You obviously know what you are doing. Perhaps I am being too risk averse [due to my unfamiliarity with IndexedDB]?
Blocks: 865893
David wrote an indexedDB wrapper in gaia to help people move out of localStorage. This could be a good start to make a chrome version. It's at https://github.com/mozilla-b2g/gaia/blob/master/shared/js/async_storage.js
bsmedberg had it right. Lets start with a trivial API and iterate from there.
Attached patch patch, untestedSplinter Review
API:

Registry.set(key, value, success, error);
Registry.get(key, success, error);

This obviously needs a bunch of tests.
Comment on attachment 742661 [details] [diff] [review]
patch, untested

Review of attachment 742661 [details] [diff] [review]:
-----------------------------------------------------------------

Minor drive-by nits.

::: toolkit/modules/Registry.jsm
@@ +20,5 @@
> +const REGISTRYDB_NAME = "registry";
> +const REGISTRYDB_VERSION = 1;
> +const REGISTRYSTORE_NAME = "registry";
> +
> +this.Registry = function Registry(aGlobal) {

First, we don't name functions after assignments any more. The engine and tools are smart enough to figure out the name based on what's to the left of the '=' or ':'. That's as of Firefox 19 or so IIRC.

Second, some of us are moving away from the C++ style of prefixing arguments with "a" inside JS. I can't remember if Toolkit has officially adopted it yet. But I know I've landed some a-less code in Toolkit without anybody saying anything :)

@@ +25,5 @@
> +  this._global = aGlobal;
> +}
> +
> +Registry.prototype = {
> +  __proto__: IndexedDBHelper.prototype,

I prefer to avoid the "fragile base class" problem and wrap instead of inheriting. If we're going with inheritance, you'll want a IndexedDBHelper.call(this) in the ctor.

@@ +35,5 @@
> +  upgradeScheme: function upgradeSchema(aTransaction, aDb, aOldVersion, aNewVersion) {
> +    aDb.createObjectStore(REGISTRYSTORE_NAME, { keyPath: "key" });
> +  },
> +
> +  set: function set(aKey, aValue, aSuccessCb, aErrorCb) {

So, are we going to go with callbacks or promises or both?

I think I'd like a promise version at some point so we can work Task.jsm magic:

Task.spawn(function () {
    yield Registry.set("foo", "bar");
    yield Registry.set("biz", "baz");
});

@@ +57,5 @@
> +                  };
> +                },
> +                aSuccessCb,
> +                aErrorCb);
> +  }

Should we throw in multiget and multiset while we're here?
(In reply to Gregory Szorc [:gps] from comment #11)

> I can't remember if Toolkit has officially adopted it
> yet. But I know I've landed some a-less code in Toolkit without anybody
> saying anything :)

Toolkit strictly hasn't, but *a lot* of thought leaders have declared that it's time for it to die, and broad swathes of the tree (particularly newer code that isn't in an existing file with the old convention) are doing modern two-space all-braced no-polish style.
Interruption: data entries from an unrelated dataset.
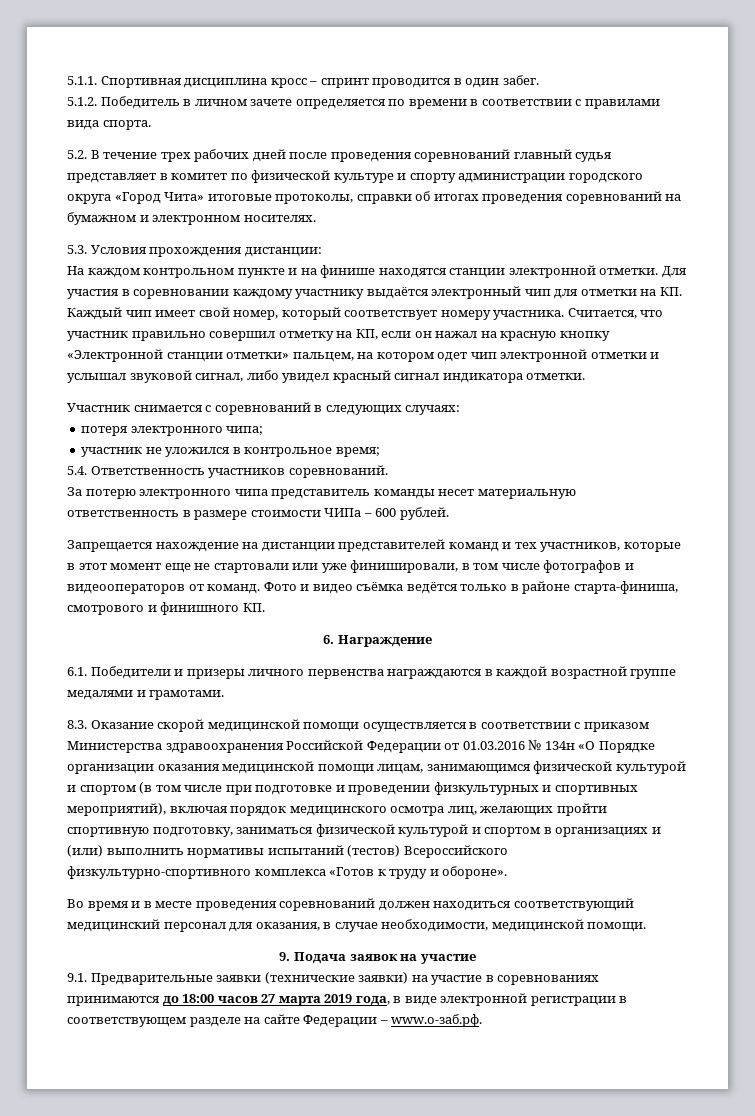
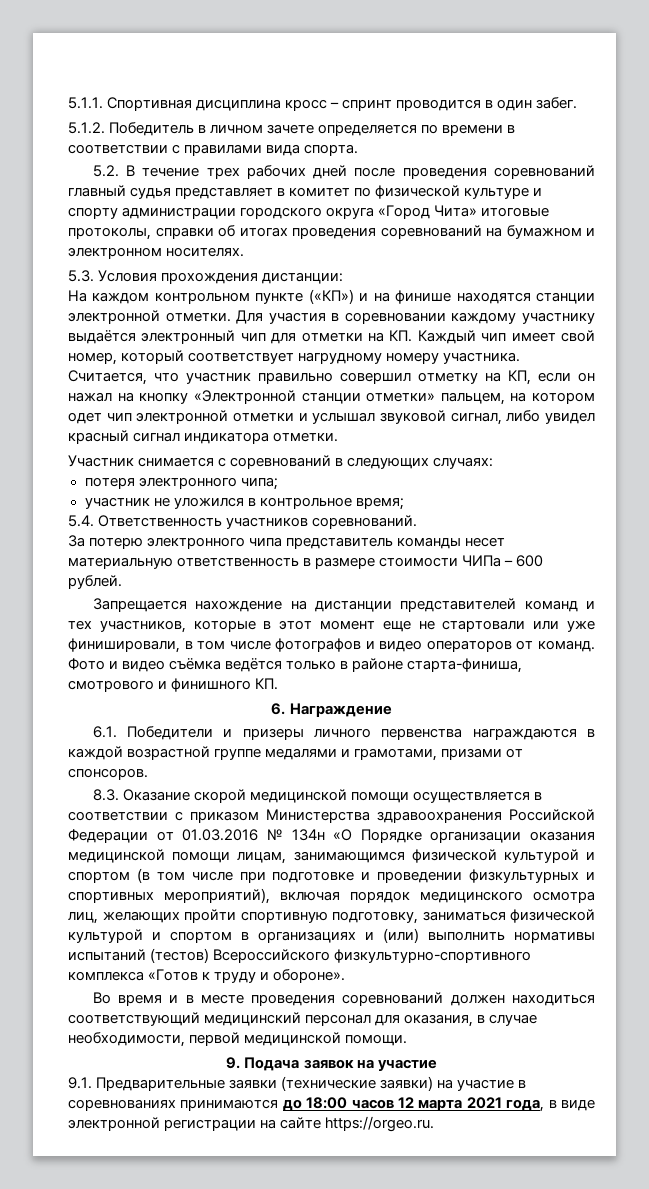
- На каждом контрольном пункте и на финише находятся станции электронной отметки.
+ На каждом контрольном пункте («КП») и на финише находятся станции электронной отметки.
- Для участия в соревновании каждому участнику выдаётся электронный чип для отметки на КП. Каждый чип имеет свой номер, который соответствует номеру участника.
+ Для участия в соревновании каждому участнику выдаётся электронный чип для отметки на КП. Каждый чип имеет свой номер, который соответствует нагрудному номеру участника.
- Считается, что участник правильно совершил отметку на КП, если он нажал на красную кнопку «Электронной станции отметки» пальцем, на котором одет чип электронной отметки и услышал звуковой сигнал, либо увидел красный сигнал индикатора отметки.
+ Считается, что участник правильно совершил отметку на КП, если он нажал на кнопку «Электронной станции отметки» пальцем, на котором одет чип электронной отметки и услышал звуковой сигнал, либо увидел красный сигнал индикатора отметки.
- Запрещается нахождение на дистанции представителей команд и тех участников, которые в этот момент еще не стартовали или уже финишировали, в том числе фотографов и видеооператоров от команд.
+ Запрещается нахождение на дистанции представителей команд и тех участников, которые в этот момент еще не стартовали или уже финишировали, в том числе фотографов и видео операторов от команд.
- 6.1. Победители и призеры личного первенства награждаются в каждой возрастной группе медалями и грамотами.
+ 6.1. Победители и призеры личного первенства награждаются в каждой возрастной группе медалями и грамотами, призами от спонсоров.
- Во время и в месте проведения соревнований должен находиться соответствующий медицинский персонал для оказания, в случае необходимости, медицинской помощи.
+ Во время и в месте проведения соревнований должен находиться соответствующий медицинский персонал для оказания, в случае необходимости, первой медицинской помощи.
- 9.1. Предварительные заявки (технические заявки) на участие в соревнованиях принимаются до 18:00 часов 27 марта 2019 года, в виде электронной регистрации в соответствующем разделе на сайте Федерации – www.o-заб.рф.
+ 9.1. Предварительные заявки (технические заявки) на участие в соревнованиях принимаются до 18:00 часов 12 марта 2021 года, в виде электронной регистрации на сайте https://orgeo.ru.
I strongly advocate for doing the modern thing here. But as Gavin would say, it's not worth worrying about, particularly at this stage. Let's leave syntax for now.
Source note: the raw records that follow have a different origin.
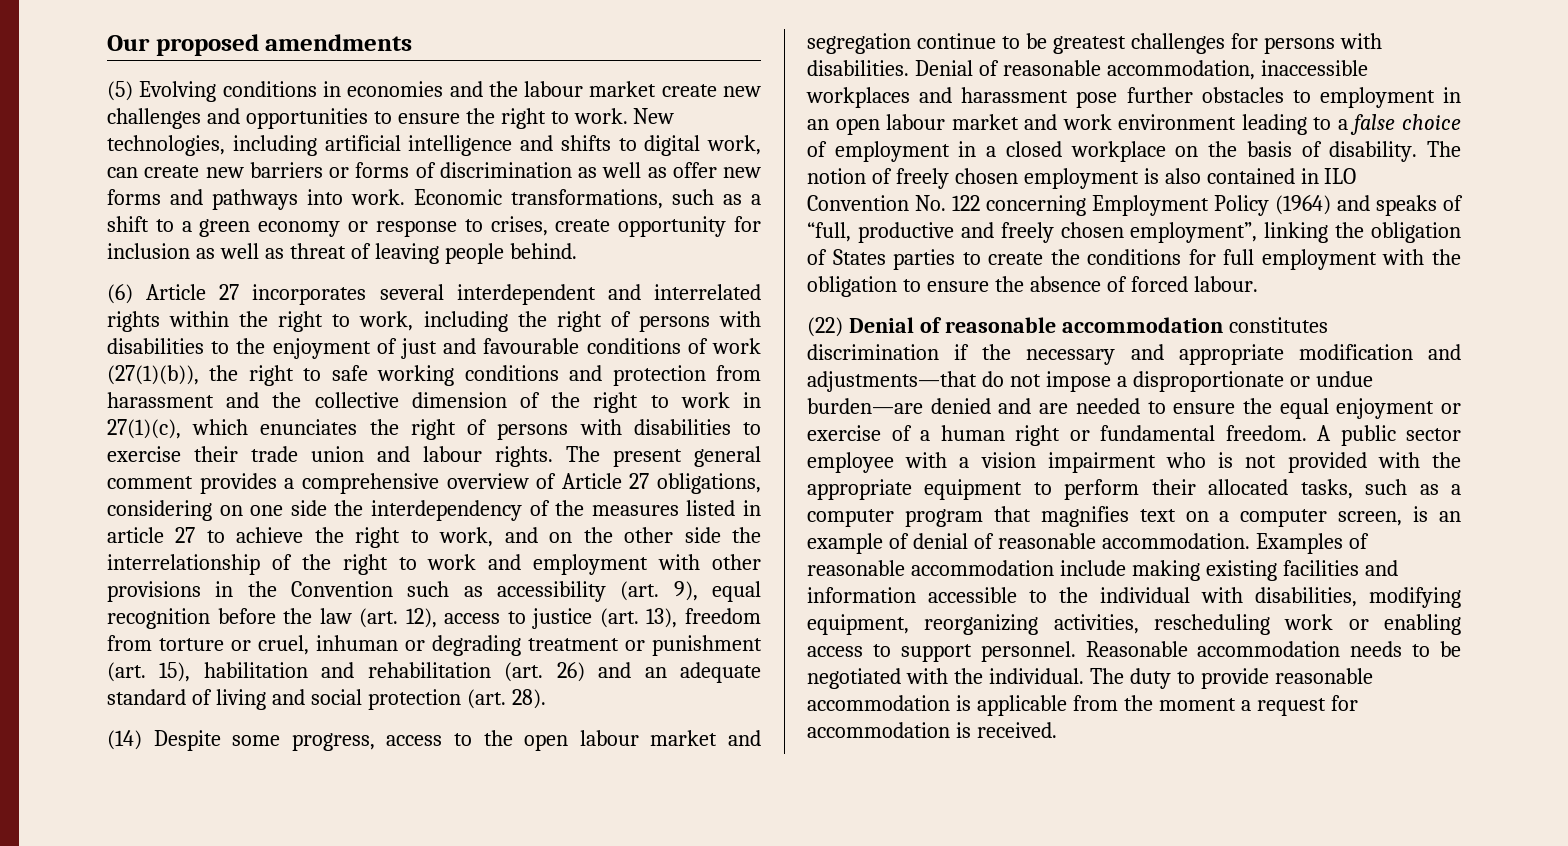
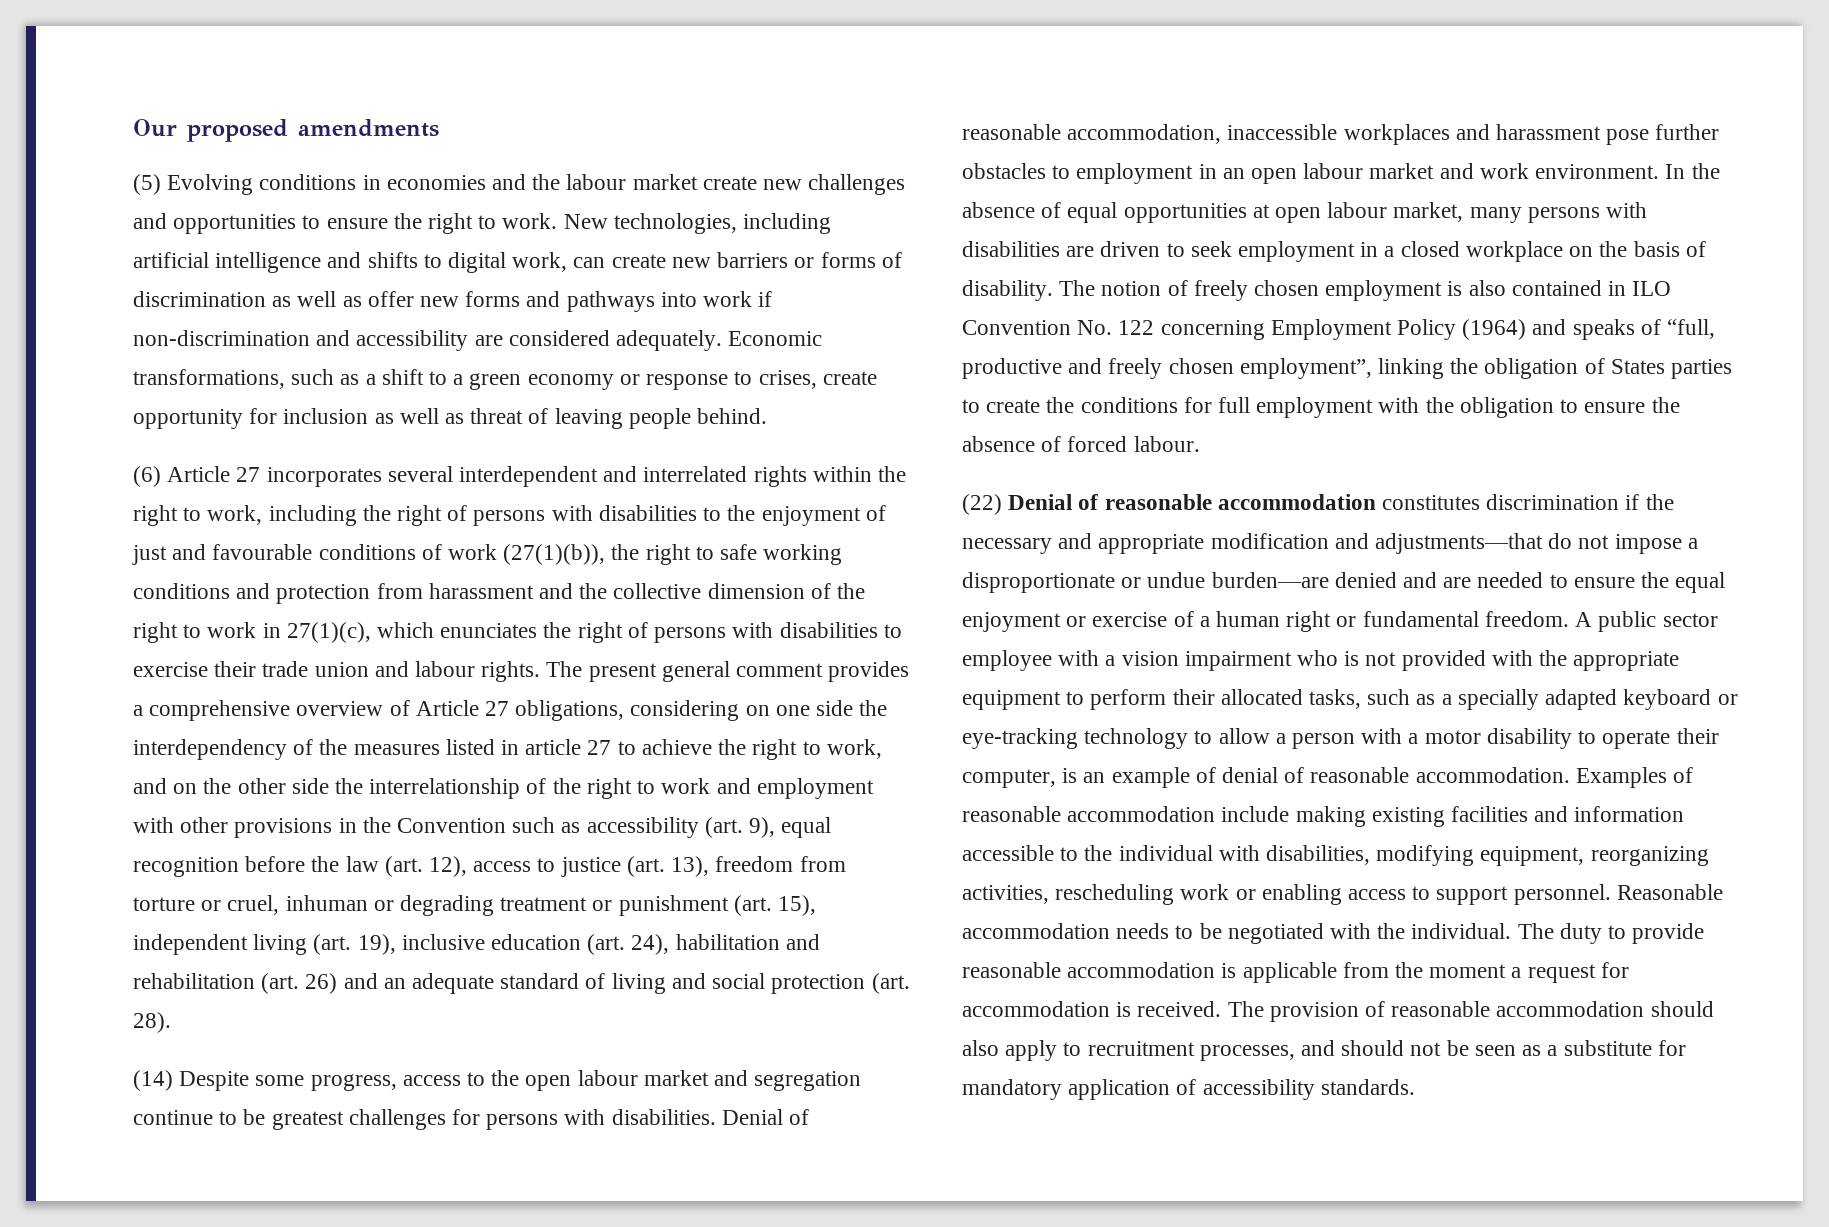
- New technologies, including artificial intelligence and shifts to digital work, can create new barriers or forms of discrimination as well as offer new forms and pathways into work.
+ New technologies, including artificial intelligence and shifts to digital work, can create new barriers or forms of discrimination as well as offer new forms and pathways into work if non-discrimination and accessibility are considered adequately.
- The present general comment provides a comprehensive overview of Article 27 obligations, considering on one side the interdependency of the measures listed in article 27 to achieve the right to work, and on the other side the interrelationship of the right to work and employment with other provisions in the Convention such as accessibility (art. 9), equal recognition before the law (art. 12), access to justice (art. 13), freedom from torture or cruel, inhuman or degrading treatment or punishment (art. 15), habilitation and rehabilitation (art. 26) and an adequate standard of living and social protection (art. 28).
+ The present general comment provides a comprehensive overview of Article 27 obligations, considering on one side the interdependency of the measures listed in article 27 to achieve the right to work, and on the other side the interrelationship of the right to work and employment with other provisions in the Convention such as accessibility (art. 9), equal recognition before the law (art. 12), access to justice (art. 13), freedom from torture or cruel, inhuman or degrading treatment or punishment (art. 15), independent living (art. 19), inclusive education (art. 24), habilitation and rehabilitation (art. 26) and an adequate standard of living and social protection (art. 28).
- Denial of reasonable accommodation, inaccessible workplaces and harassment pose further obstacles to employment in an open labour market and work environment leading to a false choice of employment in a closed workplace on the basis of disability.
+ Denial of reasonable accommodation, inaccessible workplaces and harassment pose further obstacles to employment in an open labour market and work environment. In the absence of equal opportunities at open labour market, many persons with disabilities are driven to seek employment in a closed workplace on the basis of disability.
- A public sector employee with a vision impairment who is not provided with the appropriate equipment to perform their allocated tasks, such as a computer program that magnifies text on a computer screen, is an example of denial of reasonable accommodation.
+ A public sector employee with a vision impairment who is not provided with the appropriate equipment to perform their allocated tasks, such as a specially adapted keyboard or eye-tracking technology to allow a person with a motor disability to operate their computer, is an example of denial of reasonable accommodation.
+ The provision of reasonable accommodation should also apply to recruitment processes, and should not be seen as a substitute for mandatory application of accessibility standards.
> So, are we going to go with callbacks or promises or both?

If we go with promises, we ought to wait for Bug 810490. If we go with callbacks, it should be trivial to layer promises on top. I agree that this ought to be decided sooner rather than later.
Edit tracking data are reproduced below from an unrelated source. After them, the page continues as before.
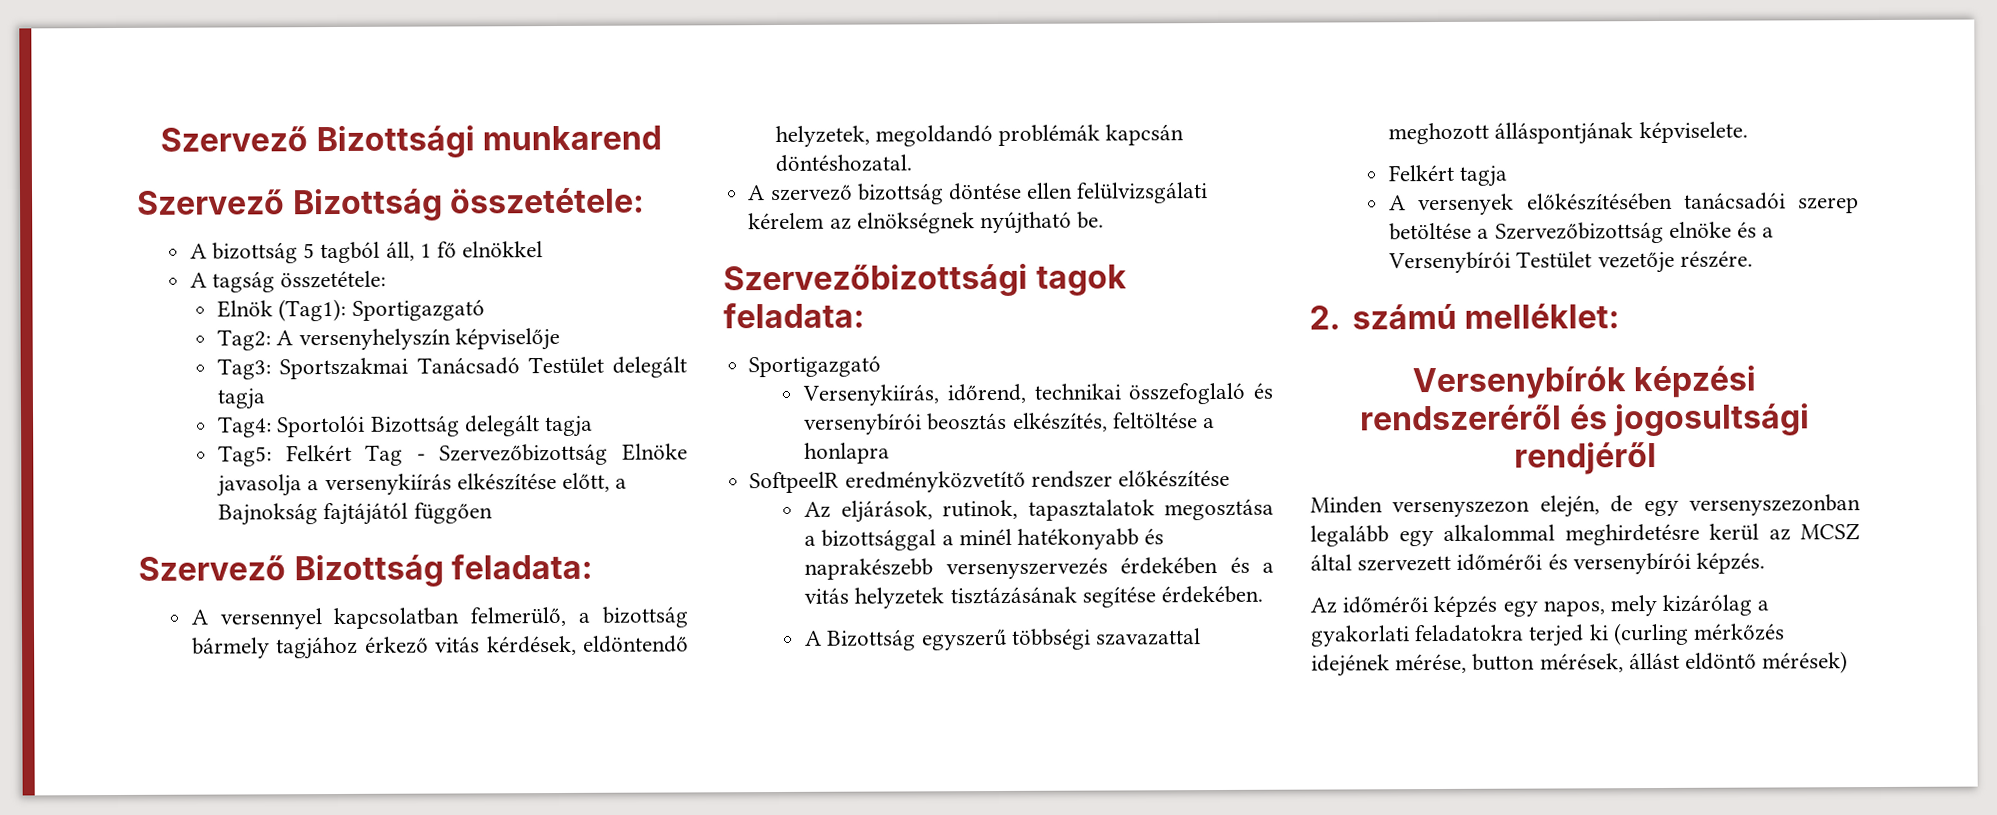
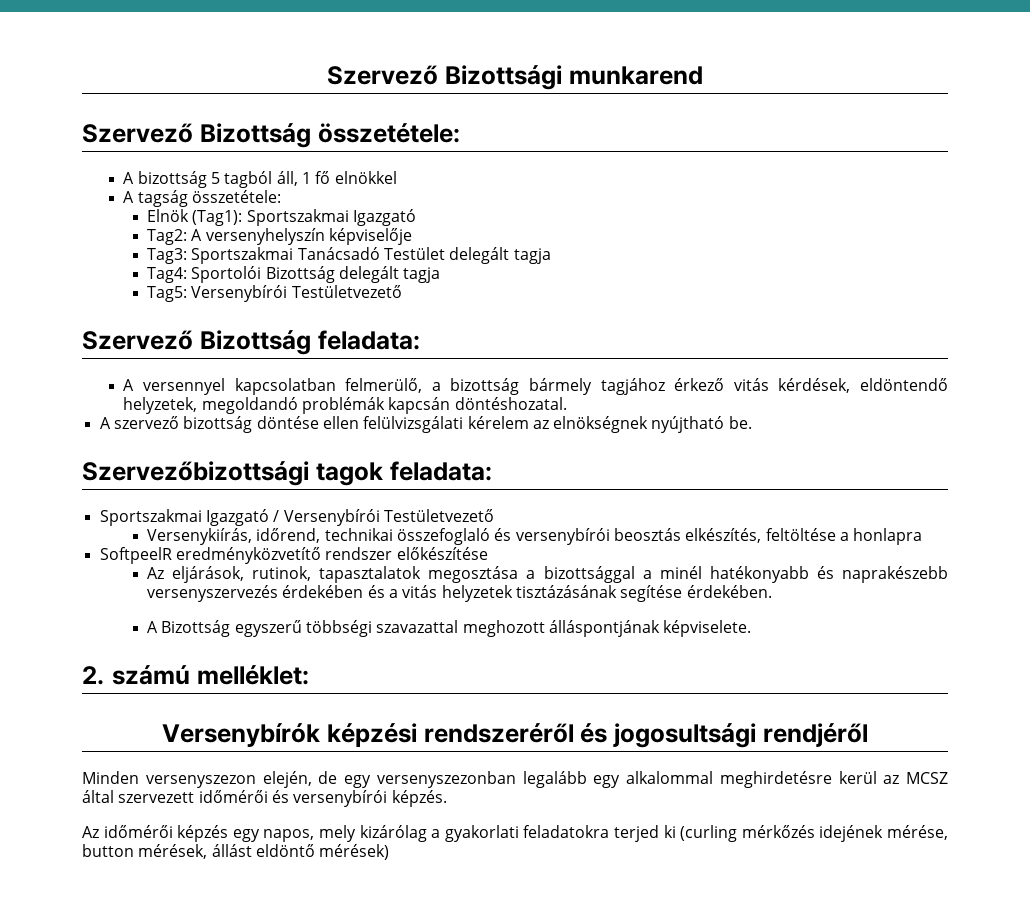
- Elnök (Tag1): Sportigazgató
+ Elnök (Tag1): Sportszakmai Igazgató
- Tag5: Felkért Tag - Szervezőbizottság Elnöke javasolja a versenykiírás elkészítése előtt, a Bajnokság fajtájától függően
+ Tag5: Versenybírói Testületvezető
  Szervezőbizottsági tagok feladata:
- Sportigazgató
+ Sportszakmai Igazgató / Versenybírói Testületvezető
- Felkért tagja
- A versenyek előkészítésében tanácsadói szerep betöltése a Szervezőbizottság elnöke és a Versenybírói Testület vezetője részére.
> Should we throw in multiget and multiset while we're here?

That raises interesting error handling and rollback questions. (The kinds of thing that aren't often considered in straw-man API sketches, alas.)

I definitely think we should consider those questions. Is versioning/transactionality/ref semantics something we're considering in scope?


(In reply to :Gavin Sharp (use gavin@gavinsharp.com for email) from comment #0)

> But we may need additional methods like "has".

Personally I'm in favor of 'has', but someone with a little more clarity of thought than I have on a Friday night should think about concurrent safety. Can we guarantee the correctness of

  let hasIt = yield storage.has("foo");
  if (!hasIt) {
    yield storage.put("foo", "bar");
  }

without some kind of synchronization (and the consequent possibility of deadlock)? My instinct is no, but I'd be happy to be proved wrong.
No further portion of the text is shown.